§ **PROBLEM**: Of all the lines below, return only those starting with the line holding "Hellish Rebuke: 48" and going on through the line holding "delivery note number: DN-36791 -> DN-36795", exactly as written.
━━━━━ DATA FOR THIS EXERCISE
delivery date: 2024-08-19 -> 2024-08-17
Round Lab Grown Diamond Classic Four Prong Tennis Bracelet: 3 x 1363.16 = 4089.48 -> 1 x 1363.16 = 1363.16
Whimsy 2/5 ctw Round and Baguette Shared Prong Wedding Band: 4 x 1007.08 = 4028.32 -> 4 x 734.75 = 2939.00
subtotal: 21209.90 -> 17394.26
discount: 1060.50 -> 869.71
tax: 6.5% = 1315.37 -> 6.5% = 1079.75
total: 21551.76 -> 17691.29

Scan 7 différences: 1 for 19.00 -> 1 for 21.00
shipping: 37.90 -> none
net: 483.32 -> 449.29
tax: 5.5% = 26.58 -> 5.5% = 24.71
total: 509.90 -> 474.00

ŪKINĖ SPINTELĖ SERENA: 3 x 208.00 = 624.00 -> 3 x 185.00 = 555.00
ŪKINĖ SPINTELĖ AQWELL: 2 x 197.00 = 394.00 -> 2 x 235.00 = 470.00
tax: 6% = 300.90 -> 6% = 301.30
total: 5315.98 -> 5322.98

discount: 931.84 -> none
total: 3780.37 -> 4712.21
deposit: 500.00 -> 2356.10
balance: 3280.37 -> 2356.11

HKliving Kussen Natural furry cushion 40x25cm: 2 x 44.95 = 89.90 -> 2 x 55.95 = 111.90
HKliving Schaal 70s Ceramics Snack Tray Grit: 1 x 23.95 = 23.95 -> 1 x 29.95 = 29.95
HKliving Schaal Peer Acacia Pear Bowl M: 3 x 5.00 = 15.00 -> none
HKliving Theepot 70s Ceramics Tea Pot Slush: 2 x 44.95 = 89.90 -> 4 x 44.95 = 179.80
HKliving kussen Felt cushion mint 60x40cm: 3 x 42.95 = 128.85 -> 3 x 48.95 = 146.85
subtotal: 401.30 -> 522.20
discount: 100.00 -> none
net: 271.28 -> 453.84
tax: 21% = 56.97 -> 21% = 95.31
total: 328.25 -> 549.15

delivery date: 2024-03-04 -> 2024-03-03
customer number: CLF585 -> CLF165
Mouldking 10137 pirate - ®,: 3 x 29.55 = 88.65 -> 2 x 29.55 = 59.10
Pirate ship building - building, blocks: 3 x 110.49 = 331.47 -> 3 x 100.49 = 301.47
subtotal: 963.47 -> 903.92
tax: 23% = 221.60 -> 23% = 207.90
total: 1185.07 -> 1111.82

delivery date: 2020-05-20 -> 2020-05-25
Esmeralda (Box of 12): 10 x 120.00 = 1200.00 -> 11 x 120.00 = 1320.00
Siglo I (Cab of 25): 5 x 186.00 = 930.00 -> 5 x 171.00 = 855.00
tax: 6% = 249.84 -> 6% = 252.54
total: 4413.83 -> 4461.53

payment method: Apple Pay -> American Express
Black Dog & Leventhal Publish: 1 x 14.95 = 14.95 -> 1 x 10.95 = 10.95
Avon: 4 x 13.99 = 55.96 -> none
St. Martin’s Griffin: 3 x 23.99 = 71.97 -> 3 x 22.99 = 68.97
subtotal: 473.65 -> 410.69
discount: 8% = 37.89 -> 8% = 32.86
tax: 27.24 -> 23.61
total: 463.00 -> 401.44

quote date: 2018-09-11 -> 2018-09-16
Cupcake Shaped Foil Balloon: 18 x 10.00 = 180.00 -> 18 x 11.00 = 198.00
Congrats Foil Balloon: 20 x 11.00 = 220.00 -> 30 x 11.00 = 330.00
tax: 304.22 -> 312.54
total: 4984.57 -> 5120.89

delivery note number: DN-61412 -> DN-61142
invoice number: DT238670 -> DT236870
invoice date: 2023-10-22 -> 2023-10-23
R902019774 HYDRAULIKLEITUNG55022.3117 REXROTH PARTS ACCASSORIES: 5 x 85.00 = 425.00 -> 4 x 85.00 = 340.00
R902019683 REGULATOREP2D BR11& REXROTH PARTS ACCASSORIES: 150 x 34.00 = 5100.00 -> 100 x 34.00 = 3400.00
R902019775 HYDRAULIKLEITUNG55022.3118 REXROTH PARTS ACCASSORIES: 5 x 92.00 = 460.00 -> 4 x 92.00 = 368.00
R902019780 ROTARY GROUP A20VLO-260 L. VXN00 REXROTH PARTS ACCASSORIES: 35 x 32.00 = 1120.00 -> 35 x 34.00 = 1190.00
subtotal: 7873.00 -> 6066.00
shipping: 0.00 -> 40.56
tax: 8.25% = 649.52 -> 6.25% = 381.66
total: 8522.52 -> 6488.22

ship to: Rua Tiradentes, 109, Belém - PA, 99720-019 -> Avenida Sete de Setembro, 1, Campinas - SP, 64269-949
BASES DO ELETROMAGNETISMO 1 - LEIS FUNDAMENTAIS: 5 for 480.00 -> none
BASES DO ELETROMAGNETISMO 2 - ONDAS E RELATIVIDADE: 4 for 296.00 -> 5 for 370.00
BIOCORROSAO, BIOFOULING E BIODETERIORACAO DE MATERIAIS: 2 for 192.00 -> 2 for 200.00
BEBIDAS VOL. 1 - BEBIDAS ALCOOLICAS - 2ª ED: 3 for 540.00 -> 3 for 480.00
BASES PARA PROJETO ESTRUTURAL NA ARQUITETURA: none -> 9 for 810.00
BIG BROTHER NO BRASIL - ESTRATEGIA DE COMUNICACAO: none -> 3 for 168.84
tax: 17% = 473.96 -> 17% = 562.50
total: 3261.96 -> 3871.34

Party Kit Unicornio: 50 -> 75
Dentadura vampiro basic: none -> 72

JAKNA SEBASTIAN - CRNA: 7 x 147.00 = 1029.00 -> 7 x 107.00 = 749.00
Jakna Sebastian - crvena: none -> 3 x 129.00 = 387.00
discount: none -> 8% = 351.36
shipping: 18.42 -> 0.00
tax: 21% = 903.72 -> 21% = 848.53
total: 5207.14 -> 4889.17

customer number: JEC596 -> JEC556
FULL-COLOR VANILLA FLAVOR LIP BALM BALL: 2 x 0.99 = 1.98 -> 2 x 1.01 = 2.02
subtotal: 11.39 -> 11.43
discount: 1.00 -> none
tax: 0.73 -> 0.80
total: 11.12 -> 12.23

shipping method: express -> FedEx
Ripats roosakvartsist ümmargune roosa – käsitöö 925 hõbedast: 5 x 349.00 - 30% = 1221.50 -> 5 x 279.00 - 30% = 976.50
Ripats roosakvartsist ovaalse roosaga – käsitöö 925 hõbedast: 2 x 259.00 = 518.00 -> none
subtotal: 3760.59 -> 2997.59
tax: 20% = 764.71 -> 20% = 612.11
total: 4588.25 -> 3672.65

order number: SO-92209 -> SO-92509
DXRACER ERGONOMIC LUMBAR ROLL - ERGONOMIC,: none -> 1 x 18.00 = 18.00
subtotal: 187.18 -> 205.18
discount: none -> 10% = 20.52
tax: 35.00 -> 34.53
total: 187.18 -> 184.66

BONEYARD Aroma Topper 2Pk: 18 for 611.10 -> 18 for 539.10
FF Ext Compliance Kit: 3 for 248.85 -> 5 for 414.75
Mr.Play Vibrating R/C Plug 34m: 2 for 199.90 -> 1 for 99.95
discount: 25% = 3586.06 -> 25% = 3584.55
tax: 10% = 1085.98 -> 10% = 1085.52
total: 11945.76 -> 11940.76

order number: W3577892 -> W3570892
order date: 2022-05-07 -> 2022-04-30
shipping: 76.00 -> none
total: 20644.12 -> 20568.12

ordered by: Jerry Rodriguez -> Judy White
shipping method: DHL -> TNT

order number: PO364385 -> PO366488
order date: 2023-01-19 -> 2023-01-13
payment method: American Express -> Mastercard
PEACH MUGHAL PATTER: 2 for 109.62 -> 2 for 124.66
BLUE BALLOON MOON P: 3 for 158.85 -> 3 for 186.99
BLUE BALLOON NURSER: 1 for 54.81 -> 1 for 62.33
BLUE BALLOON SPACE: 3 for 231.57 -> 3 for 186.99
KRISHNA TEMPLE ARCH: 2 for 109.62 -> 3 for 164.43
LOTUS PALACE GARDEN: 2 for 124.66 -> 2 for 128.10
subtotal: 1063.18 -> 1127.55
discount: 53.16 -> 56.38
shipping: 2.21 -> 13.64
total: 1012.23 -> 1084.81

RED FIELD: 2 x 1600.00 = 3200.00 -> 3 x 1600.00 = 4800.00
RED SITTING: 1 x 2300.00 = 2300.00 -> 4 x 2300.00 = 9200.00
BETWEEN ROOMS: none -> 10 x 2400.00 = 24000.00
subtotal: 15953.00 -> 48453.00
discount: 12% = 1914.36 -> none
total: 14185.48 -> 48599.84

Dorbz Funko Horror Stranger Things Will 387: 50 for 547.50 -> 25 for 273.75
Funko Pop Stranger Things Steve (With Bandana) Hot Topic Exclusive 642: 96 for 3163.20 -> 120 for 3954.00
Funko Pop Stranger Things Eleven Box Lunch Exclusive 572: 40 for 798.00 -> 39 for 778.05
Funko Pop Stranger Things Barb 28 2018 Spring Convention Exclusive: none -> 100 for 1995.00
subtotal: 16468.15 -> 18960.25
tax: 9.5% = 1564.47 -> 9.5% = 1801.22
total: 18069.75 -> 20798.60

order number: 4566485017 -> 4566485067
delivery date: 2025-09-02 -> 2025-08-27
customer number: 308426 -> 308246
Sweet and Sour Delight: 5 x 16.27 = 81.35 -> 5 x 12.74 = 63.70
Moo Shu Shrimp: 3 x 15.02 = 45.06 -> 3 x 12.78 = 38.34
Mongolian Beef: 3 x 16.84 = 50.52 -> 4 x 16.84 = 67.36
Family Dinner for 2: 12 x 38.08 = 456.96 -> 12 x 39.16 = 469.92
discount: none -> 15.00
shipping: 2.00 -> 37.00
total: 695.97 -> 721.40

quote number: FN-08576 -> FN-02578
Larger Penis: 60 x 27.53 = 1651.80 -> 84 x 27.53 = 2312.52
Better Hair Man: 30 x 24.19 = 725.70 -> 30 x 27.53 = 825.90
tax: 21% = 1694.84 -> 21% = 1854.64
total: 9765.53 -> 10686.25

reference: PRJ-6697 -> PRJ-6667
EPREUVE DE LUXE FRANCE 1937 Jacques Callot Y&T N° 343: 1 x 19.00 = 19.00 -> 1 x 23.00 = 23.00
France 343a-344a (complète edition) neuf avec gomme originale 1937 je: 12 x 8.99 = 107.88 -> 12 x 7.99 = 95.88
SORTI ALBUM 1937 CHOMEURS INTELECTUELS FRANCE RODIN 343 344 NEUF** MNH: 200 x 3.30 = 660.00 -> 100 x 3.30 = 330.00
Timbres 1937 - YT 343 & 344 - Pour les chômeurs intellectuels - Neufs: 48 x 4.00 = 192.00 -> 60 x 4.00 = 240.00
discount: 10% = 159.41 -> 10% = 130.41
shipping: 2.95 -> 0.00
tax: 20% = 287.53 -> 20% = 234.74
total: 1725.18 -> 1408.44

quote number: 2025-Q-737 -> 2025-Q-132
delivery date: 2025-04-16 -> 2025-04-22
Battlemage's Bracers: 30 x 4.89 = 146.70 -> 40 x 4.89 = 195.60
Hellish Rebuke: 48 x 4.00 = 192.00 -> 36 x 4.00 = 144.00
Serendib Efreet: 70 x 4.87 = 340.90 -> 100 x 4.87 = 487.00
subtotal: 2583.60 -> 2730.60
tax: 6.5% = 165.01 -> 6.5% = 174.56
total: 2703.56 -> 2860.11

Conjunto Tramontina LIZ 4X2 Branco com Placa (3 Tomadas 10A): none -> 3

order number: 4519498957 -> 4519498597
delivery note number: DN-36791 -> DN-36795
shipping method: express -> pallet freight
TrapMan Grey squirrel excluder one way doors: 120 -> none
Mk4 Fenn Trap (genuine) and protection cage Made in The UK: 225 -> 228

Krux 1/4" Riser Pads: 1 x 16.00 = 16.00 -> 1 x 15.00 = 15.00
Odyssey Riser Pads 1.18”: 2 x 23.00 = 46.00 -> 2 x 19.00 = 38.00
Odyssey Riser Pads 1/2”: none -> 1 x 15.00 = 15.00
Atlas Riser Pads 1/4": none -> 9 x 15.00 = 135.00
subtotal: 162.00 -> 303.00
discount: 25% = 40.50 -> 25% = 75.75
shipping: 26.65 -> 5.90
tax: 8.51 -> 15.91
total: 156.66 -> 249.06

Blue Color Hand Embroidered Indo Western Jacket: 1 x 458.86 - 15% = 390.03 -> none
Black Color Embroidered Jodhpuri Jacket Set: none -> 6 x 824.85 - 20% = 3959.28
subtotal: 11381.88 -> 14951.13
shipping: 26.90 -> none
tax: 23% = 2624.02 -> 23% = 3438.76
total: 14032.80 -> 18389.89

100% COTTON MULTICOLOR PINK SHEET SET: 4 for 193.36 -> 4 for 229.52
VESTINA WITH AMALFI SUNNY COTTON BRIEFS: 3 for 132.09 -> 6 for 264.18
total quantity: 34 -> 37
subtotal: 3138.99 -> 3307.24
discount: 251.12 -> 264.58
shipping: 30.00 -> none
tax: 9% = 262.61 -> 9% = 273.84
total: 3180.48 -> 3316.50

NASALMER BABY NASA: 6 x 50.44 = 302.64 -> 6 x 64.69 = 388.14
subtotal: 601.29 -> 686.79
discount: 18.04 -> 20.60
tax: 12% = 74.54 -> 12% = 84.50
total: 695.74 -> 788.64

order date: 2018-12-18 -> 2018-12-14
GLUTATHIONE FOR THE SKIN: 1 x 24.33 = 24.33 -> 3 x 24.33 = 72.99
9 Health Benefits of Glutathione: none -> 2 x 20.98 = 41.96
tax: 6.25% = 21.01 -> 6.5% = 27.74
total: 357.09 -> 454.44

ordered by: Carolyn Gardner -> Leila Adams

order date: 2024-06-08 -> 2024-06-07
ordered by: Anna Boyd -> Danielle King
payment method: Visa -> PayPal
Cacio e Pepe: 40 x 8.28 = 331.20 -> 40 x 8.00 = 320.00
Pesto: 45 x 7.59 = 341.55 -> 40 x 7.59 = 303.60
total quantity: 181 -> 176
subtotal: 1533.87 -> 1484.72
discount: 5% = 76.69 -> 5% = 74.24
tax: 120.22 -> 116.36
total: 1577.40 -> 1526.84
━━━━━━━━━━
§ **PROBLEM SOLUTION**:
Hellish Rebuke: 48 x 4.00 = 192.00 -> 36 x 4.00 = 144.00
Serendib Efreet: 70 x 4.87 = 340.90 -> 100 x 4.87 = 487.00
subtotal: 2583.60 -> 2730.60
tax: 6.5% = 165.01 -> 6.5% = 174.56
total: 2703.56 -> 2860.11

Conjunto Tramontina LIZ 4X2 Branco com Placa (3 Tomadas 10A): none -> 3

order number: 4519498957 -> 4519498597
delivery note number: DN-36791 -> DN-36795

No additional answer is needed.